--- Goal of the exercise ---
Every line in the entries that holds "bold" should be identified and copied.

*** Begin section ***

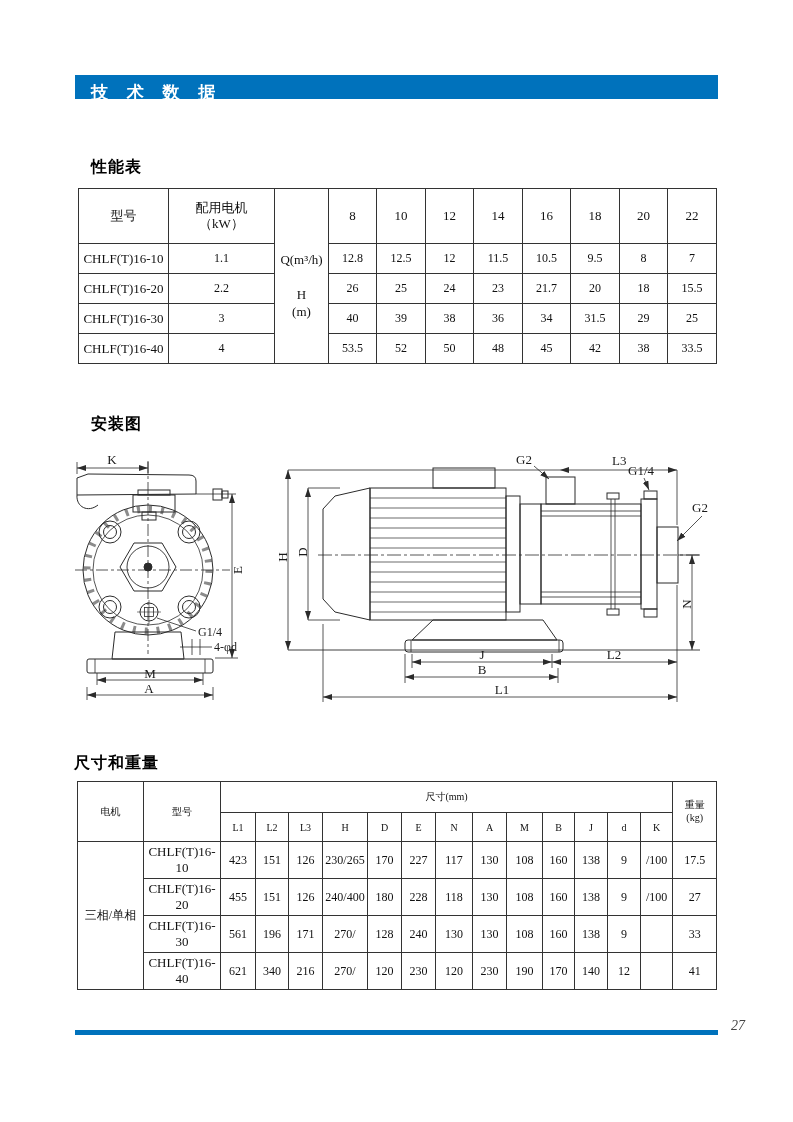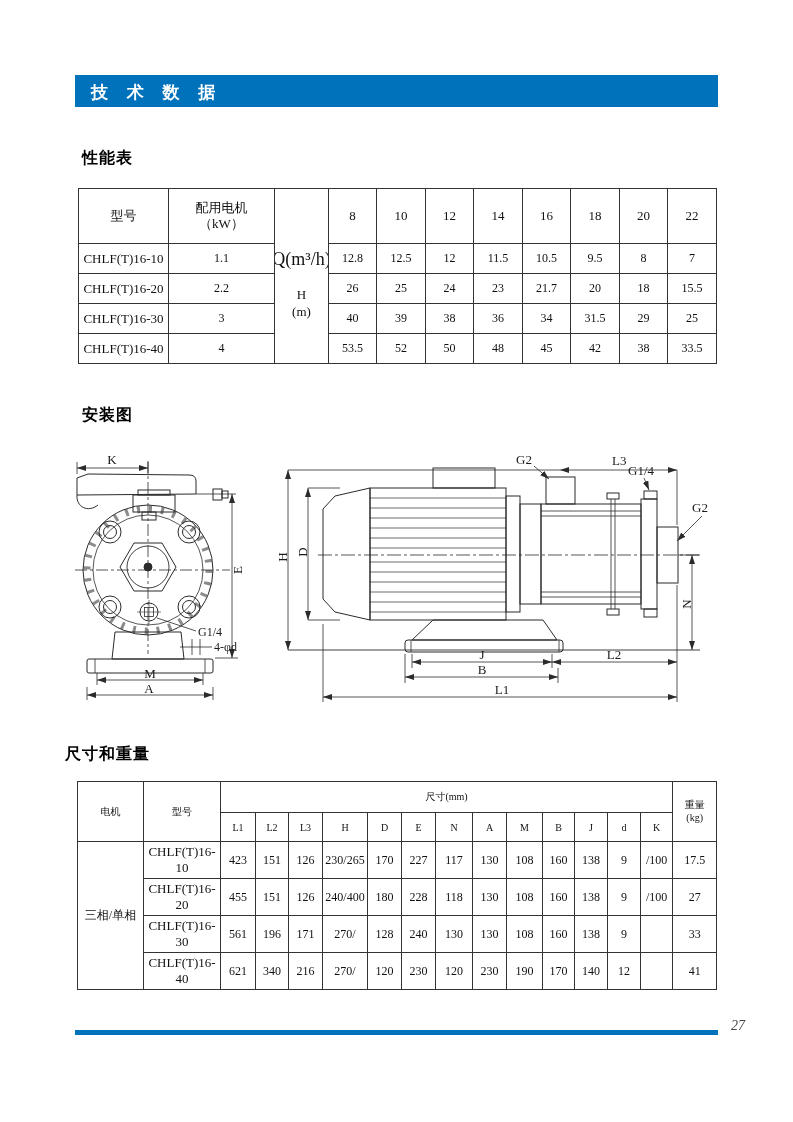--- a/index.html
+++ b/index.html
@@ -5,7 +5,7 @@
   html,body{margin:0;padding:0;background:#fff;}
   .page{position:relative;width:793px;height:1122px;background:#ffffff;overflow:hidden;
         font-family:"Liberation Serif",serif;color:#111;}
-  .header-bar{position:absolute;left:75px;top:75px;width:643px;height:32px;background:#0072BC;
+  .header-bar{position:absolute;left:75px;top:75px;width:643px;height:24px;background:#0072BC;
         box-sizing:border-box;}
   .header-bar span{display:block;line-height:36px;padding-left:16px;color:#fff;
         font-family:"Liberation Sans",sans-serif;font-weight:bold;font-size:17px;letter-spacing:7px;}

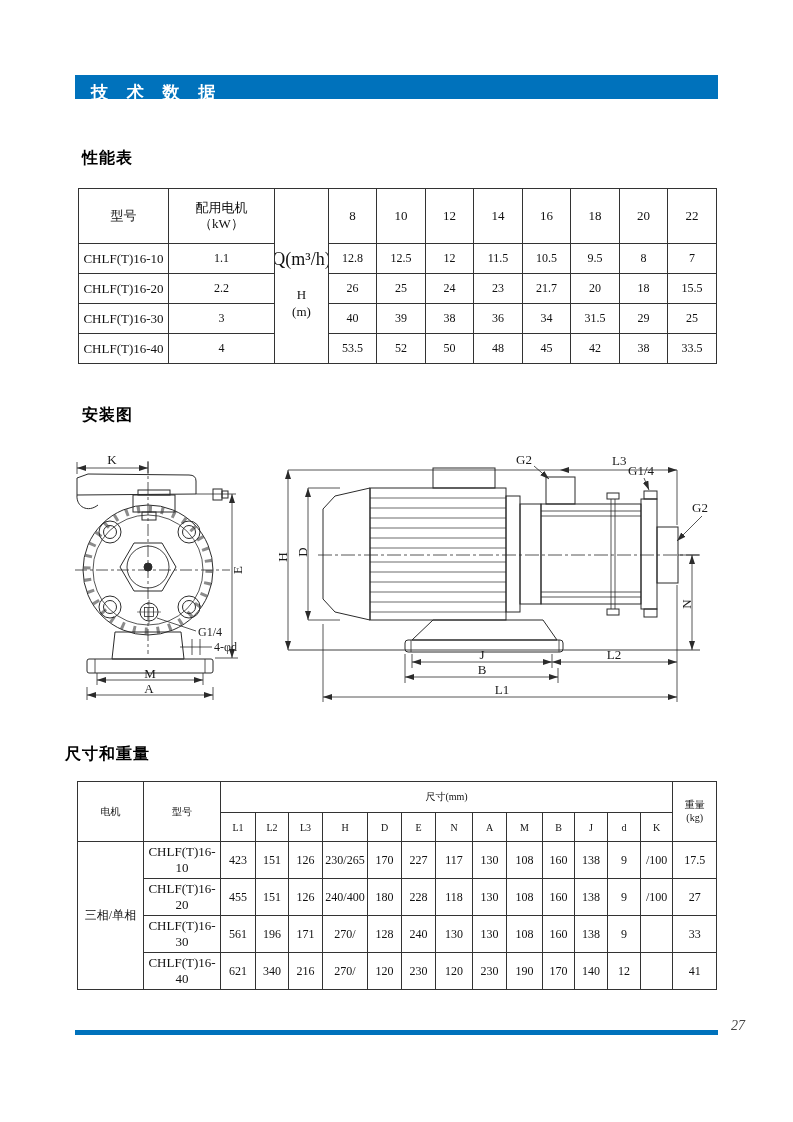--- a/index.html
+++ b/index.html
@@ -9,7 +9,7 @@
         box-sizing:border-box;}
   .header-bar span{display:block;line-height:36px;padding-left:16px;color:#fff;
         font-family:"Liberation Sans",sans-serif;font-weight:bold;font-size:17px;letter-spacing:7px;}
-  .sec-heading{position:absolute;margin:7px;font-family:"Liberation Sans",sans-serif;font-weight:bold;
+  .sec-heading{position:absolute;margin:16px;font-family:"Liberation Sans",sans-serif;font-weight:bold;
         font-size:16px;color:#000;letter-spacing:1px;}
   #h-perf{left:75px;top:141px;}
   #h-install{left:75px;top:398px;}

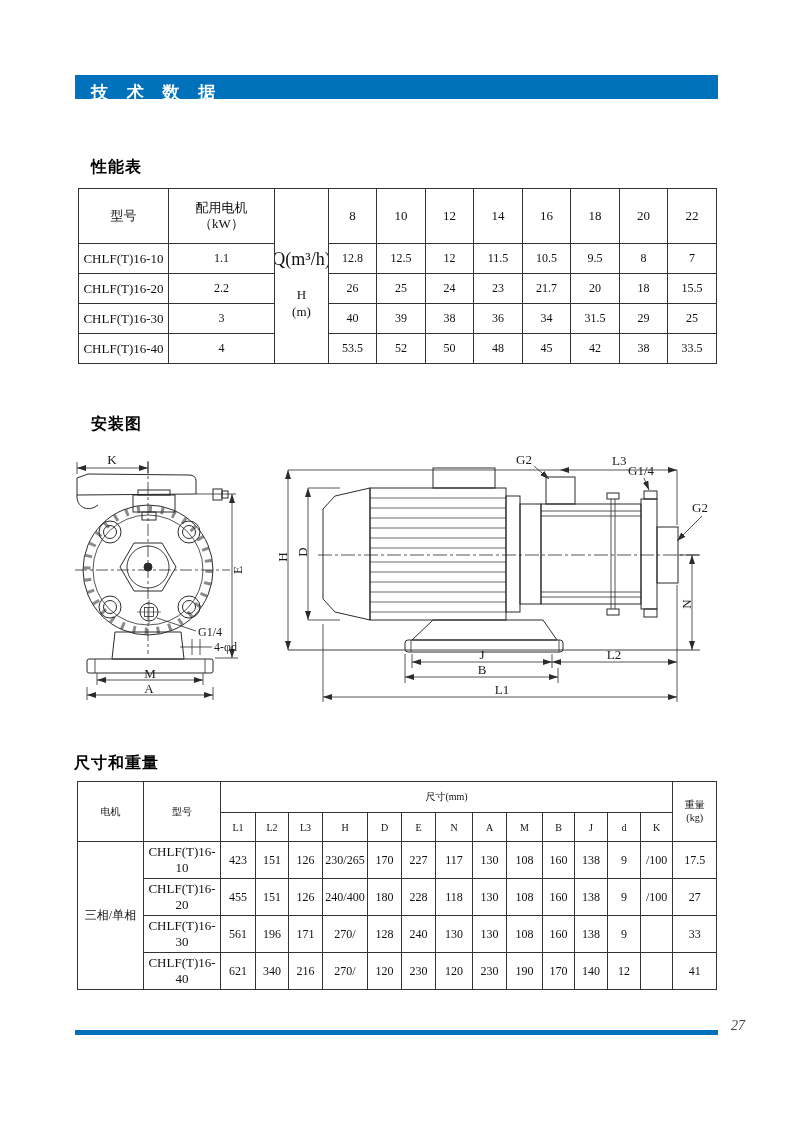--- a/index.html
+++ b/index.html
@@ -29,7 +29,7 @@
   .model{font-size:13px;}
   .pre{white-space:pre-line;line-height:1.25;}
   .qh-wrap{display:flex;flex-direction:column;height:100%;}
-  .qh-top{height:55px;display:flex;align-items:center;justify-content:center;font-size:18px;}
+  .qh-top{height:55px;display:flex;align-items:center;justify-content:center;font-size:13px;}
   .qh-mid{flex:1;display:flex;align-items:center;justify-content:center;font-size:13px;}
   .drawing{position:absolute;}
   #front-view{left:70px;top:447px;}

*** End section ***

--- Answer to the problem ---
         font-family:"Liberation Sans",sans-serif;font-weight:bold;font-size:17px;letter-spacing:7px;}
         font-family:"Liberation Sans",sans-serif;font-weight:bold;font-size:17px;letter-spacing:7px;}
-  .sec-heading{position:absolute;margin:7px;font-family:"Liberation Sans",sans-serif;font-weight:bold;
+  .sec-heading{position:absolute;margin:16px;font-family:"Liberation Sans",sans-serif;font-weight:bold;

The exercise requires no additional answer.